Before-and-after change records
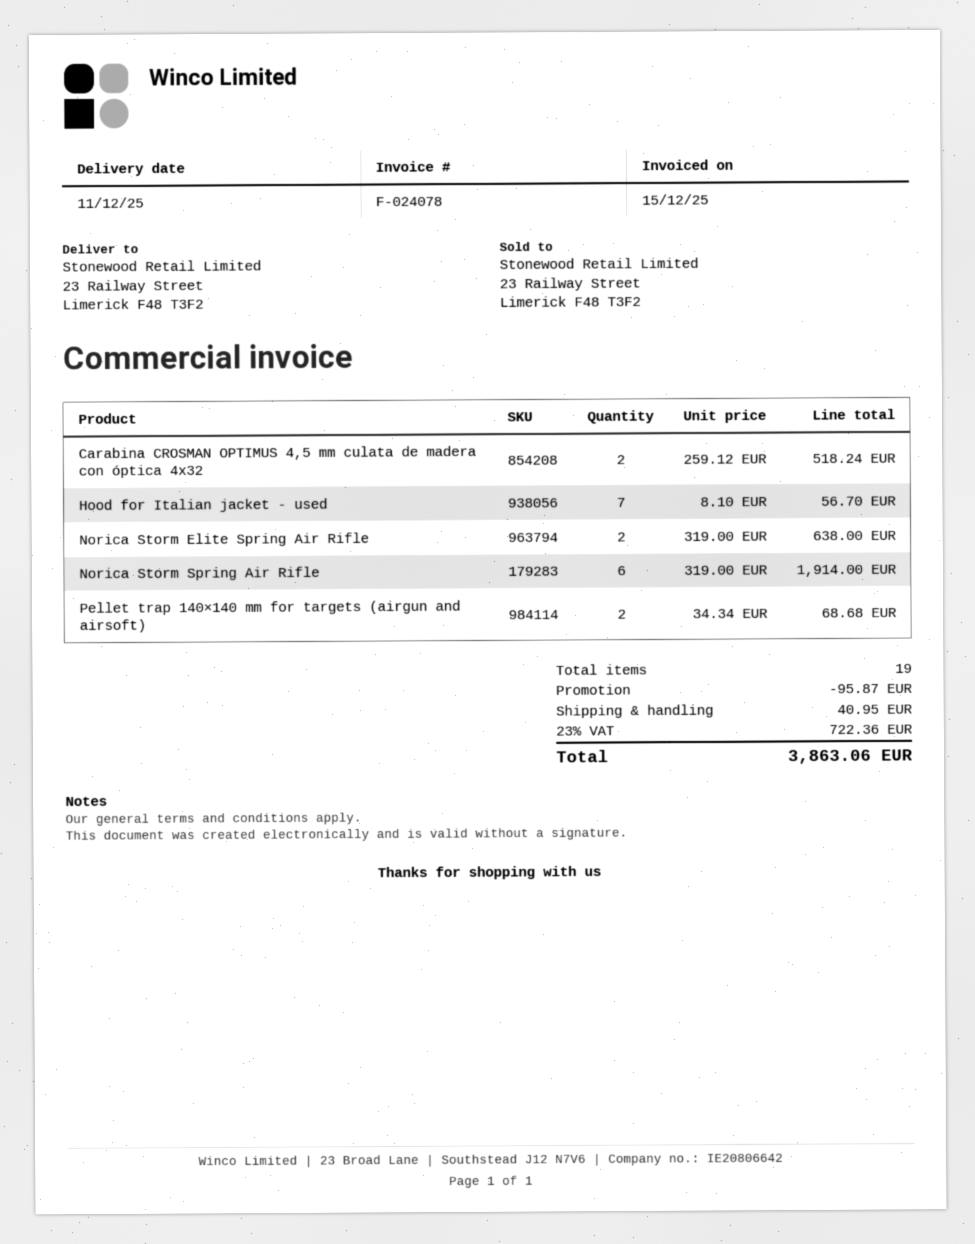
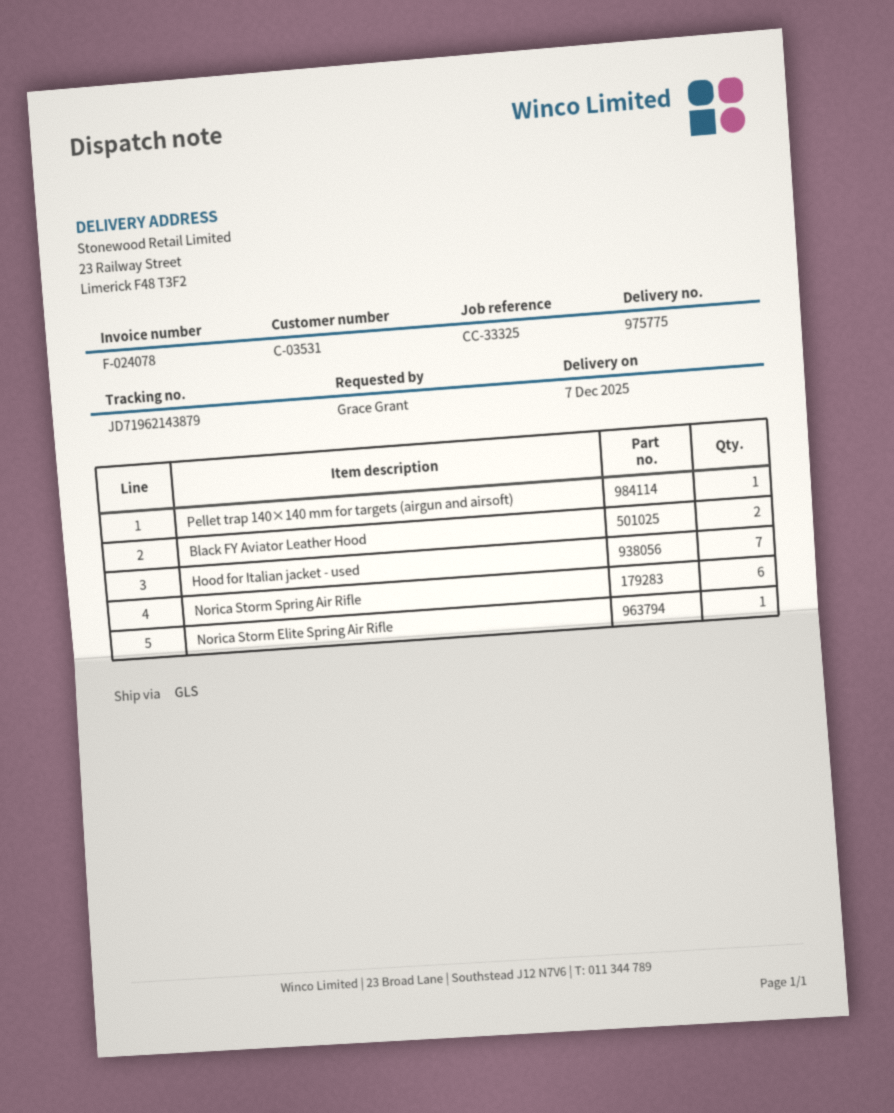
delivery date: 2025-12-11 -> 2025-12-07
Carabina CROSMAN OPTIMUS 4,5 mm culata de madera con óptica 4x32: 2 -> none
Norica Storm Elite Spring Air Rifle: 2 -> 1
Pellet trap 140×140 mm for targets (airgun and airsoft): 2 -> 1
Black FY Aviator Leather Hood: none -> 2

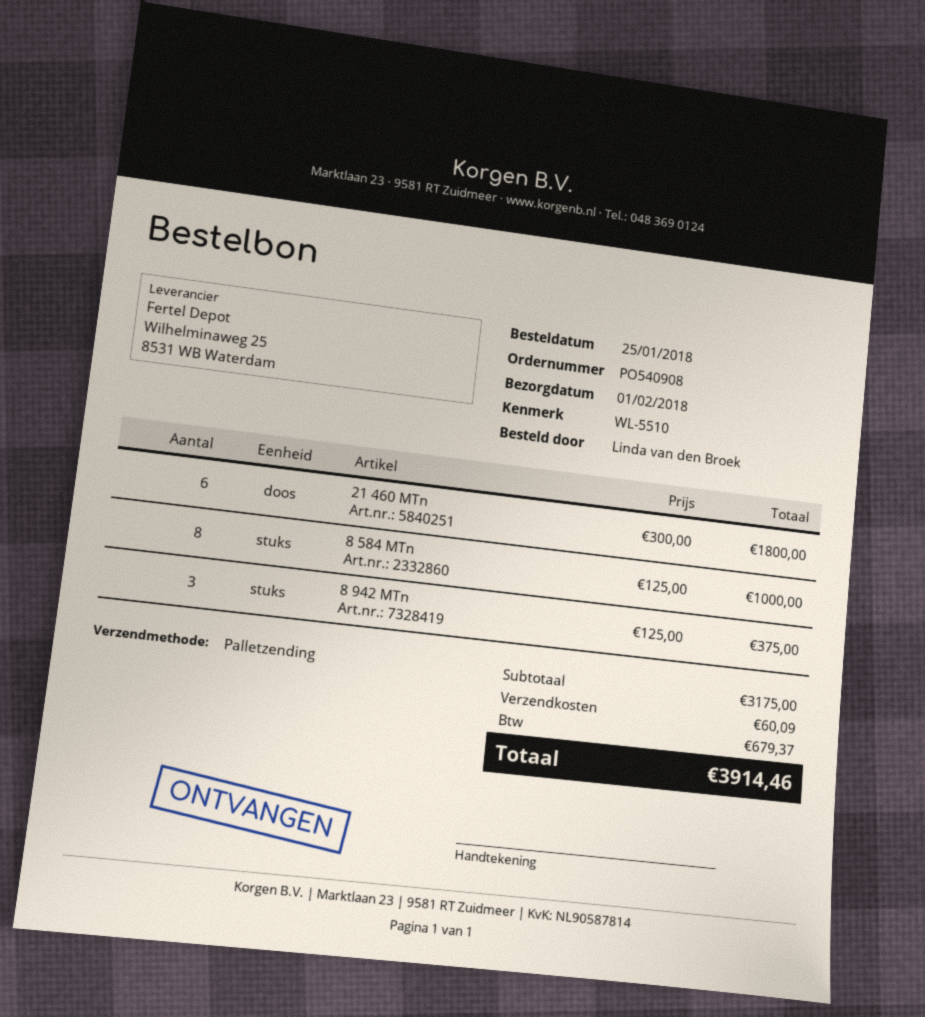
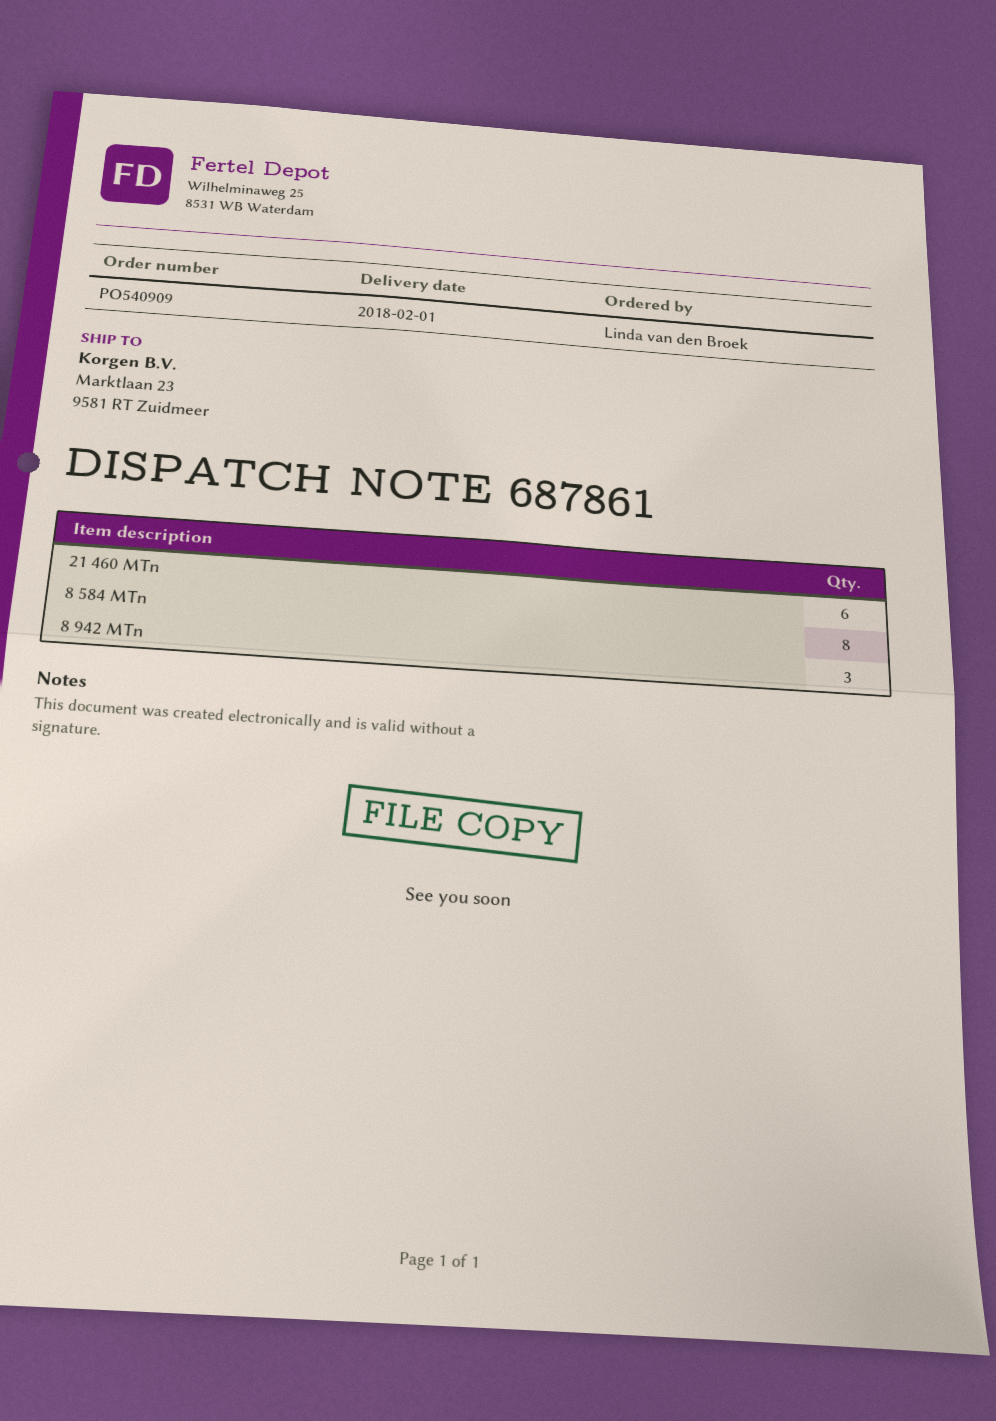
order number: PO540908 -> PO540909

▶ **Task directions**: Using the data above, print every line exactly, omitting pictures.

▶ **Response area**:
delivery date: 2025-12-11 -> 2025-12-07
Carabina CROSMAN OPTIMUS 4,5 mm culata de madera con óptica 4x32: 2 -> none
Norica Storm Elite Spring Air Rifle: 2 -> 1
Pellet trap 140×140 mm for targets (airgun and airsoft): 2 -> 1
Black FY Aviator Leather Hood: none -> 2

order number: PO540908 -> PO540909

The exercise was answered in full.